The DC sector has seen unprecedented shifts in the past few years, brought on primarily by the introduction of the pension freedoms earlier this year and by auto-enrolment in 2012. It has since been adjusting offerings and tools to meet changing member needs and a larger member base.

Some of the most pressing tasks facing the DC industry were discussed during a panel session last week run by State Street Global Advisors.

Jamie Fiveash, chief operating officer of B&CE, provider of mastertrust The People’s Pension, said one of the big topics on the horizon is how to provide digital advice for members who want a more individually tailored product.

“I’m surprised, looking at the research, that trustees aren’t thinking around advice,” he said.

Robo-advice could be a low-cost solution, he said. “We see no reason why you can’t get advice to your members for less than £100 each.”
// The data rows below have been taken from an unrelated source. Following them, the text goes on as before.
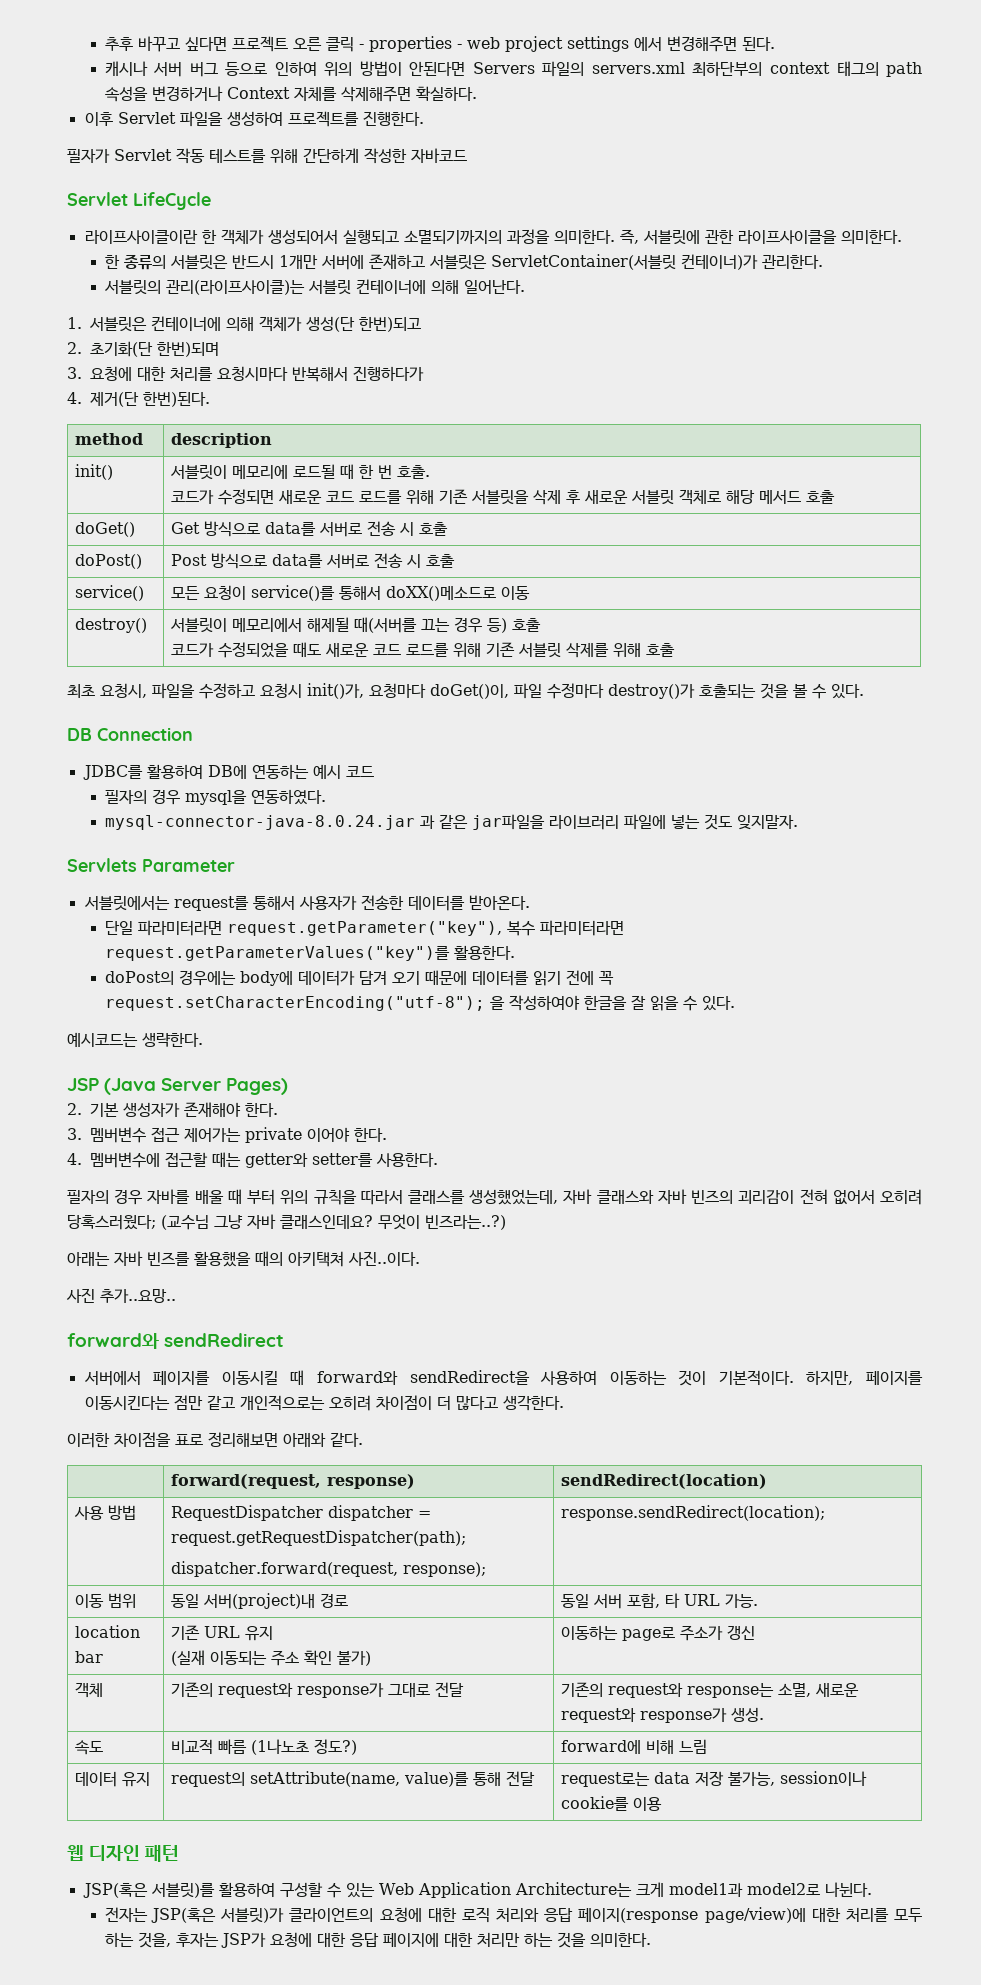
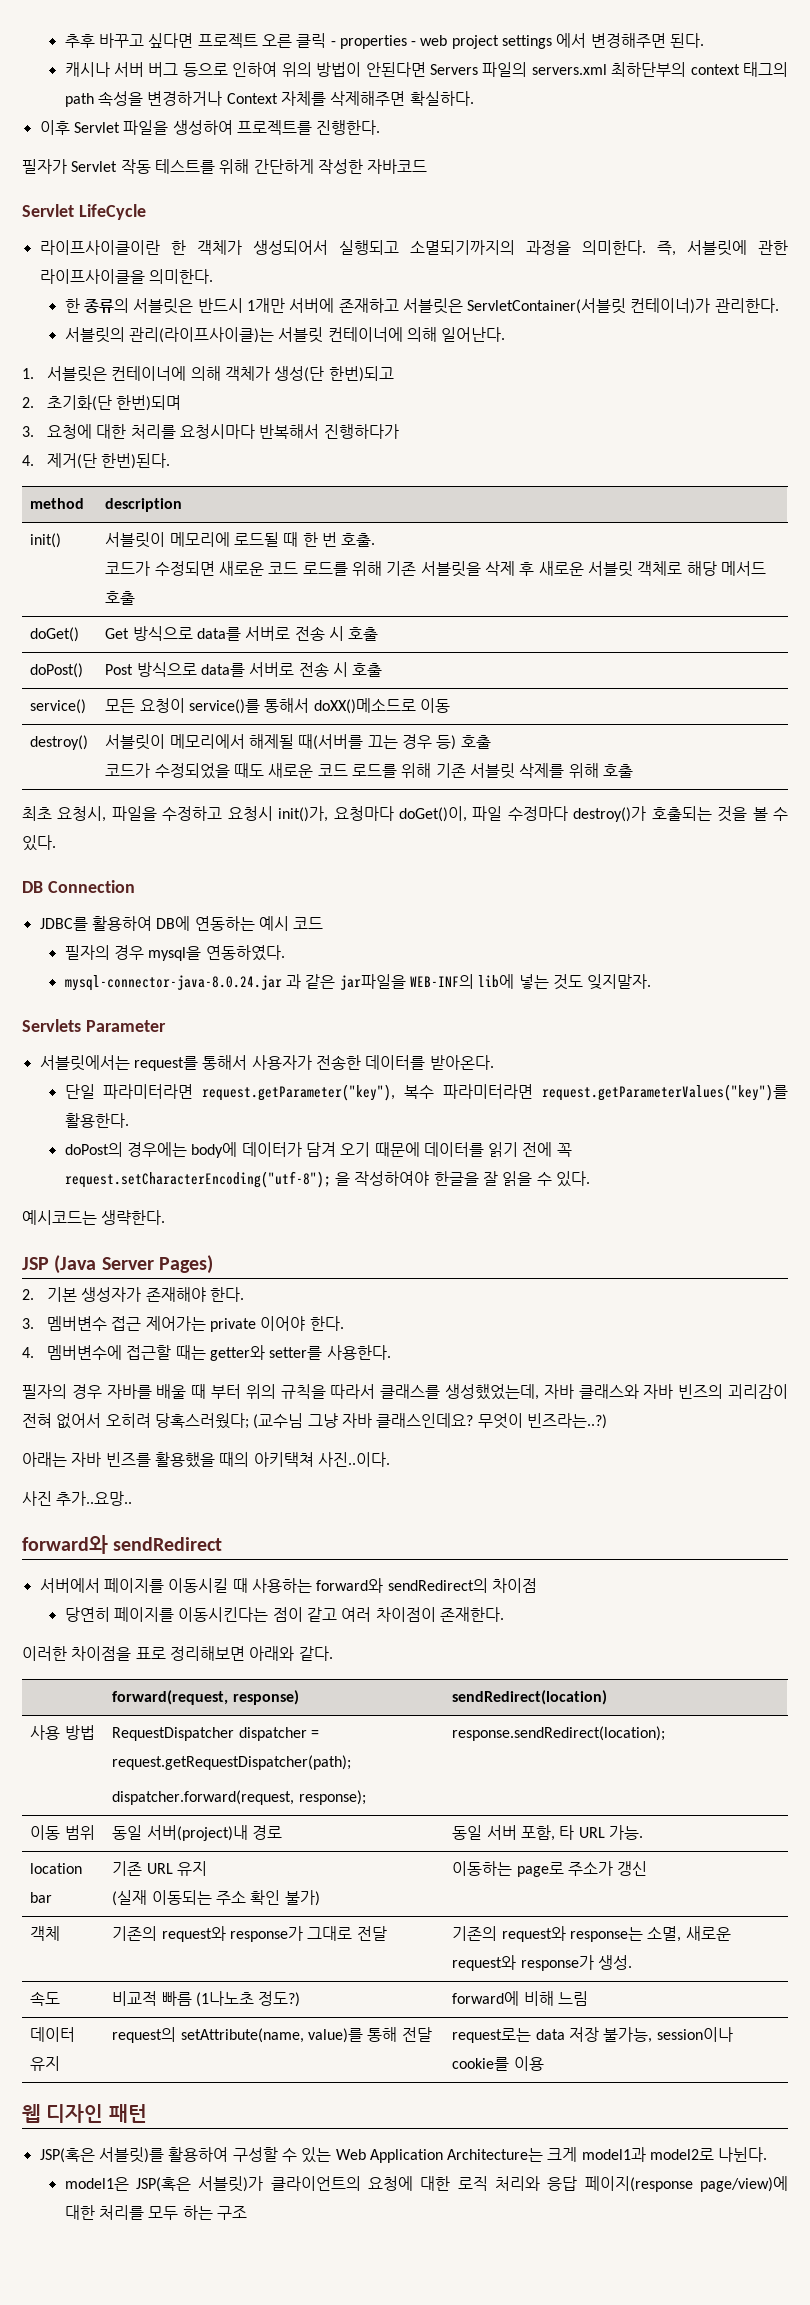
- mysql-connector-java-8.0.24.jar 과 같은 jar파일을 라이브러리 파일에 넣는 것도 잊지말자.
+ mysql-connector-java-8.0.24.jar 과 같은 jar파일을 WEB-INF의 lib에 넣는 것도 잊지말자.
- 서버에서 페이지를 이동시킬 때 forward와 sendRedirect을 사용하여 이동하는 것이 기본적이다. 하지만, 페이지를 이동시킨다는 점만 같고 개인적으로는 오히려 차이점이 더 많다고 생각한다.
+ 서버에서 페이지를 이동시킬 때 사용하는 forward와 sendRedirect의 차이점
+ 당연히 페이지를 이동시킨다는 점이 같고 여러 차이점이 존재한다.
- 전자는 JSP(혹은 서블릿)가 클라이언트의 요청에 대한 로직 처리와 응답 페이지(response page/view)에 대한 처리를 모두 하는 것을, 후자는 JSP가 요청에 대한 응답 페이지에 대한 처리만 하는 것을 의미한다.
+ model1은 JSP(혹은 서블릿)가 클라이언트의 요청에 대한 로직 처리와 응답 페이지(response page/view)에 대한 처리를 모두 하는 구조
Fiveash said the pensions industry was “a bit behind the game” in terms of digital capability compared with other industries.
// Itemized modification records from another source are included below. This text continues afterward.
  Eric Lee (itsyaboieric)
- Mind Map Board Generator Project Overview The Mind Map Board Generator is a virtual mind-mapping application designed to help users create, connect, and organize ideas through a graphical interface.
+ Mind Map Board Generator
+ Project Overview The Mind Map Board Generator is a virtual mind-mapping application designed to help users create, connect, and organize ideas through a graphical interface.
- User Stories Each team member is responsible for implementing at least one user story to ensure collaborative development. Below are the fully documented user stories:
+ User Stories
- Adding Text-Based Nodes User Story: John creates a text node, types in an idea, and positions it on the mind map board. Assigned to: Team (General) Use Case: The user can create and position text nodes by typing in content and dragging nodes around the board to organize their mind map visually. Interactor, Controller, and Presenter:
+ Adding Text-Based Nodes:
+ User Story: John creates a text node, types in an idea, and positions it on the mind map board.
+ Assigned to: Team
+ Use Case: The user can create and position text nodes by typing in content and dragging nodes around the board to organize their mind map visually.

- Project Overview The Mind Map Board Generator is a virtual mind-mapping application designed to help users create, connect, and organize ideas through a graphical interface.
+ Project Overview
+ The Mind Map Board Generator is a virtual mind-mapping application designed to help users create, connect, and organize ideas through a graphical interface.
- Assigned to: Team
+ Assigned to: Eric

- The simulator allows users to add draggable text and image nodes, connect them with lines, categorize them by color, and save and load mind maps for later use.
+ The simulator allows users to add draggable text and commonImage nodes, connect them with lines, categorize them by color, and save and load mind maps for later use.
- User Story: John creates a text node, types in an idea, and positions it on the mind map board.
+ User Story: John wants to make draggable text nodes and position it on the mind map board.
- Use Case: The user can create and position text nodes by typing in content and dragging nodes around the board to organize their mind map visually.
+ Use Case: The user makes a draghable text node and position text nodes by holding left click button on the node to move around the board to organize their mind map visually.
We see no reason why you can’t get advice to your members for less than £100 each

Jamie Fiveash, The People's Pension

“It’s not an easy thing to do, but it shouldn’t be beyond the means of man these days to get the industry to work and collaborate and provide that information in a digital format.”

His statement was made as Origo, the ecommerce standards and services body for the financial industry, confirmed last week it was developing a pensions dashboard with government agencies and providers, to enable savers to view all their pension assets in one place.

Introducing DC to the academic sector

Mel Duffield, head of product strategy and liaison at the Universities Superannuation Scheme, said its priority would be the design of a default strategy for its new DC top-up section to be launched in 2016.

Having replaced the defined benefit section with a career average revalued earnings section for new employees in 2011, the USS is closing its final salary section to accrual.

The DC element will sit on top of the Care scheme, capping members’ benefits at £55,000 in the DB section.

Because of the DB underpin, members could be less likely to opt for an annuity at retirement, meaning the scheme might become a trailblazer for in-scheme supported drawdown provision. Duffield said USS would be exploring this option.

She added: “We need to be able to demonstrate to our stakeholders that we have [created] something for the USS that takes into account this DB underpin – the fact that members close to retirement have got a huge DB legacy while members further from retirement will be more reliant on this new DC section.”

However, Duffield admitted there was “quite a lot of anxiety” around DC and “potentially some anxiety about USS’s ability to run a DC section”.

Investment managers not offering drawdown

Partner at consultancy LCP Laura Myers said product development for post-retirement options is a key focus for next year.

She noted there was still a lot of work to be done by the financial services industry to make the new pension freedoms a reality.

Myers attributed the lack of drawdown solutions to the fact investment managers were hesitant to join the market as total DC assets are still relatively small (see graph).

“The majority of assets are in the accumulation [phase], that’s where we’re seeing the innovation. It’s a shame for members, they need a choice of products now,” she said.

“The solutions really haven’t appeared for drawdown... There have been a few products [that have] come forward, but I’m hoping that in 2016 we’ll get a more rounded view of the products that are in development.”

The original version of this article misquoted Duffield as saying there was “especially some anxiety about USS’s ability to run a DC section”, rather than "potentially" some anxiety. The article has since been updated.